/Kuzushiji-Classification

Repository for demonstrating how deep learning helps to identify and classify the Kuzushiji characters

Primary LanguageJupyter Notebook

Kuzushiji-Classification

Dataset and more information can be found in the following github.

This repository is for demonstrating how deep learning helps to identify and classify the Kuzushiji characters.

image

The Dataset


There are three datasets of Kuzushiji, which I used for demonstrating and writing the code.

Kuzushiji-MNIST is a drop-in replacement for the MNIST dataset (28x28 grayscale, 70,000 images), provided in the original MNIST format as well as a NumPy format.
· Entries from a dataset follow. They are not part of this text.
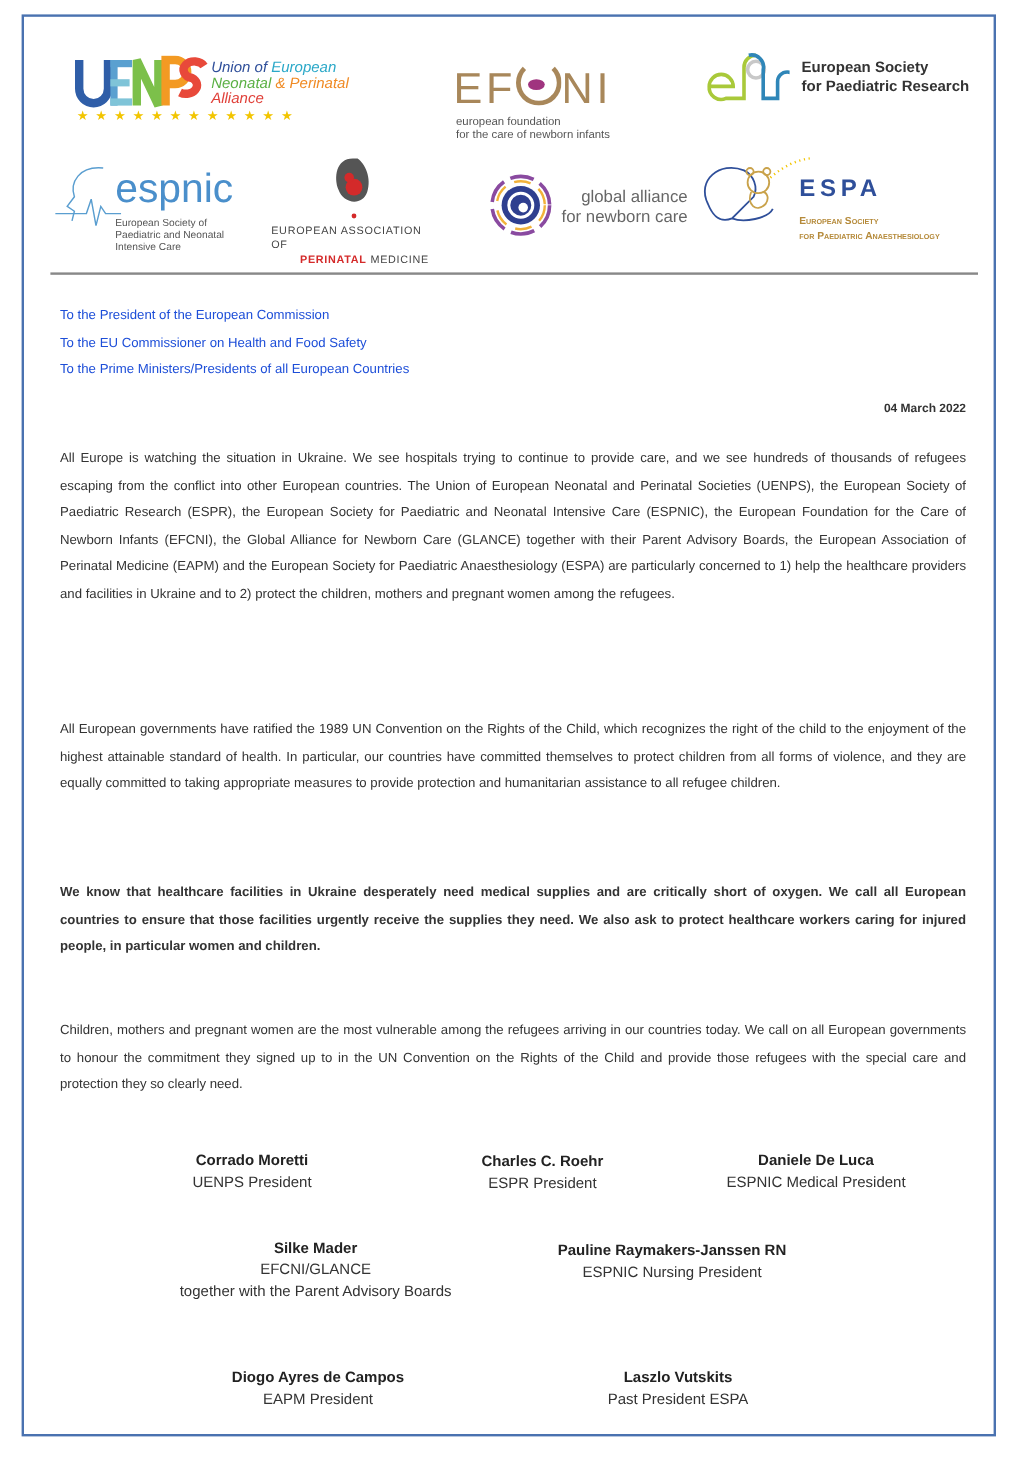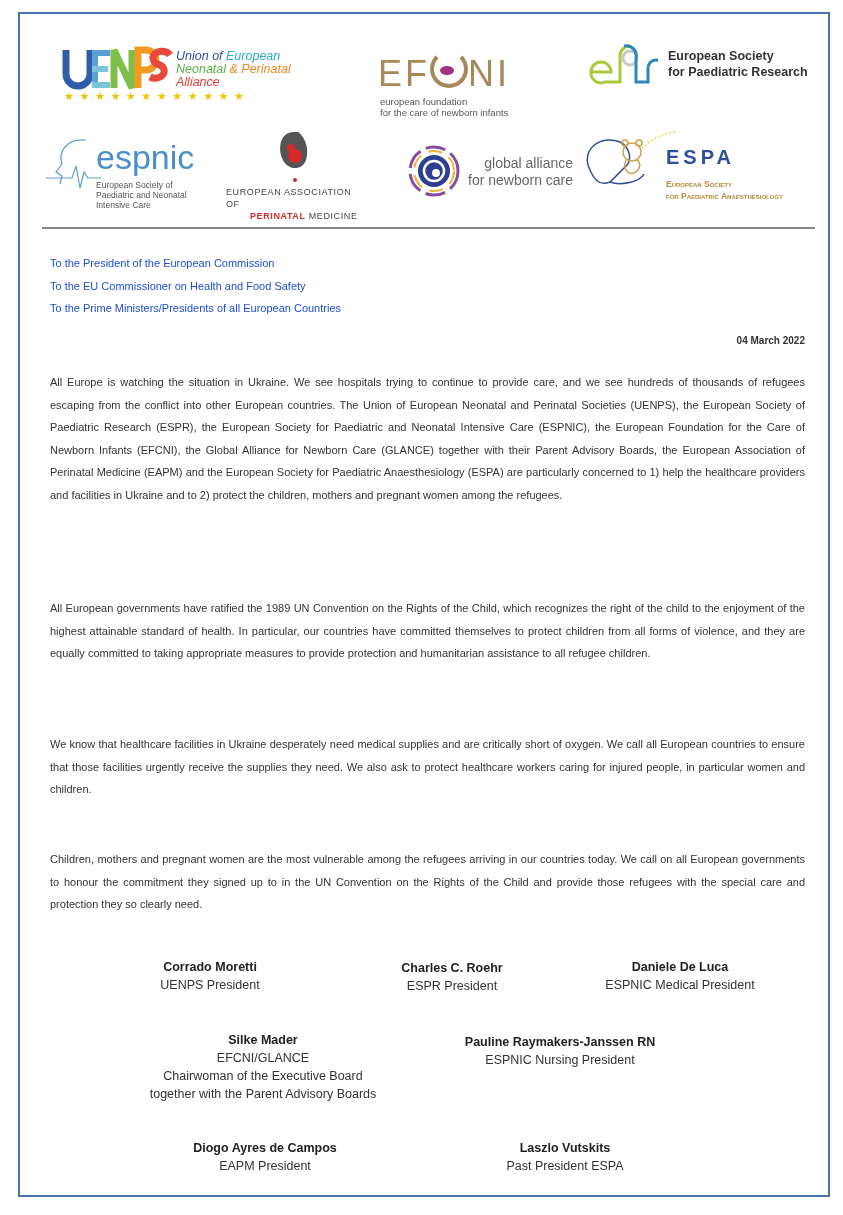--- a/index.html
+++ b/index.html
@@ -132,7 +132,7 @@
 
 <p class="para" style="top:371px;">All Europe is watching the situation in Ukraine. We see hospitals trying to continue to provide care, and we see hundreds of thousands of refugees escaping from the conflict into other European countries. The Union of European Neonatal and Perinatal Societies (UENPS), the European Society of Paediatric Research (ESPR), the European Society for Paediatric and Neonatal Intensive Care (ESPNIC), the European Foundation for the Care of Newborn Infants (EFCNI), the Global Alliance for Newborn Care (GLANCE) together with their Parent Advisory Boards, the European Association of Perinatal Medicine (EAPM) and the European Society for Paediatric Anaesthesiology (ESPA) are particularly concerned to 1) help the healthcare providers and facilities in Ukraine and to 2) protect the children, mothers and pregnant women among the refugees.</p>
 <p class="para" style="top:597px;">All European governments have ratified the 1989 UN Convention on the Rights of the Child, which recognizes the right of the child to the enjoyment of the highest attainable standard of health. In particular, our countries have committed themselves to protect children from all forms of violence, and they are equally committed to taking appropriate measures to provide protection and humanitarian assistance to all refugee children.</p>
-<p class="para" style="top:733px;">We know that healthcare facilities in Ukraine desperately need medical supplies and are critically short of oxygen. We call all European countries to ensure that those facilities urgently receive the supplies they need. We also ask to protect healthcare workers caring for injured people, in particular women and children.</p>
+<p class="para" style="top:733px;font-weight:bold;">We know that healthcare facilities in Ukraine desperately need medical supplies and are critically short of oxygen. We call all European countries to ensure that those facilities urgently receive the supplies they need. We also ask to protect healthcare workers caring for injured people, in particular women and children.</p>
 <p class="para" style="top:848px;">Children, mothers and pregnant women are the most vulnerable among the refugees arriving in our countries today. We call on all European governments to honour the commitment they signed up to in the UN Convention on the Rights of the Child and provide those refugees with the special care and protection they so clearly need.</p>
 
 <div class="sig" style="left:120px;top:958px;width:180px;">

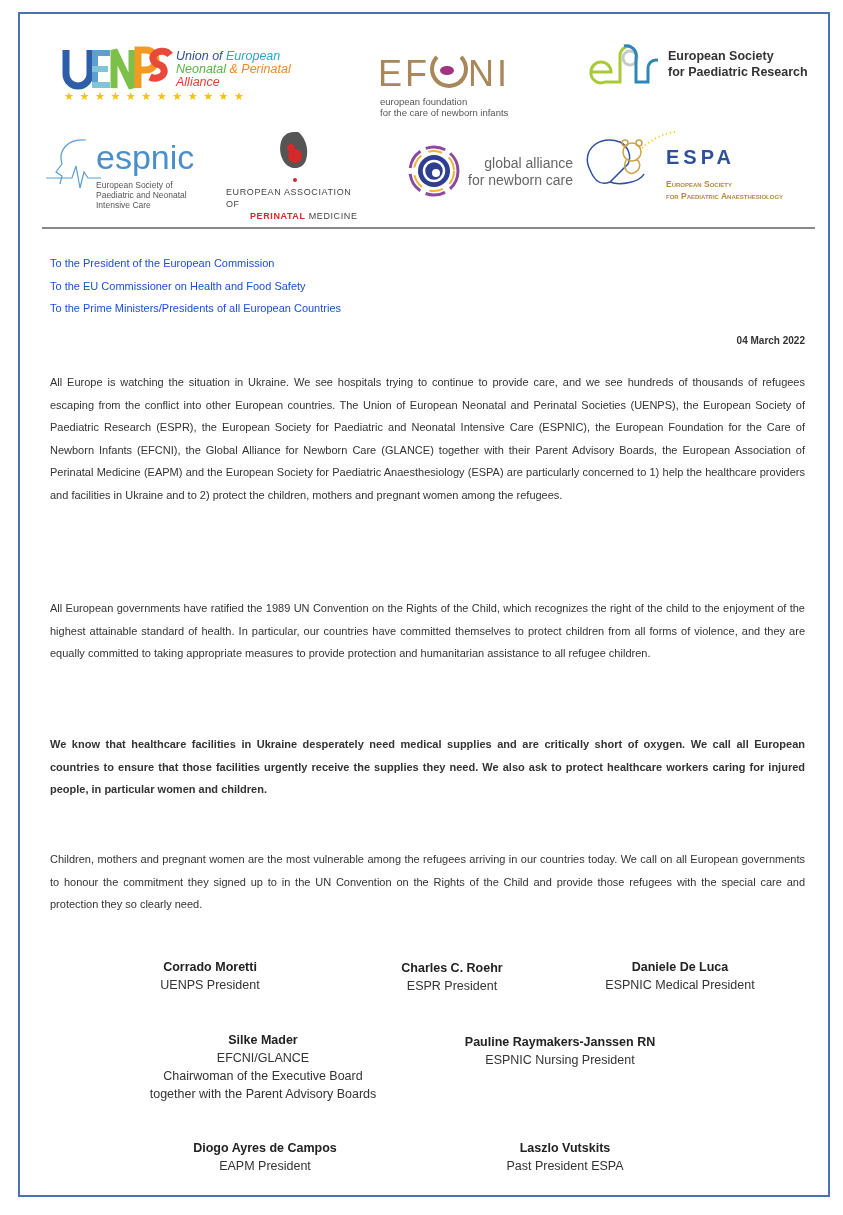--- a/index.html
+++ b/index.html
@@ -151,7 +151,6 @@
 <div class="sig" style="left:128px;top:1031px;width:270px;">
   <div class="nm">Silke Mader</div>
   <div>EFCNI/GLANCE</div>
-  <div>Chairwoman of the Executive Board</div>
   <div>together with the Parent Advisory Boards</div>
 </div>
 <div class="sig" style="left:440px;top:1033px;width:240px;">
Since MNIST restricts us to 10 classes, we chose one character to represent each of the 10 rows of Hiragana when creating Kuzushiji-MNIST.

Kuzushiji-49, as the name suggests, has 49 classes (28x28 grayscale, 270,912 images), is a much larger, but imbalanced dataset containing 48 Hiragana characters and one Hiragana iteration mark.

Kzushiji-Kanji is an imbalanced dataset of total 3832 Kanji characters (64x64 grayscale, 140,426 images), ranging from 1,766 examples to only a single example per class.

Part 1: Convolutional Neural Network


This part consists of the Jupyter Notebook's tutorial for implementing various dimensional reduction techniques on the high dimension data and building the convolutional neural network from scratch using Keras. This notebook only used the Kuzushiji-MNIST data set.

Link to the notebook

cnn-example

My two articles in medium.com are directly referenced toward this notebook.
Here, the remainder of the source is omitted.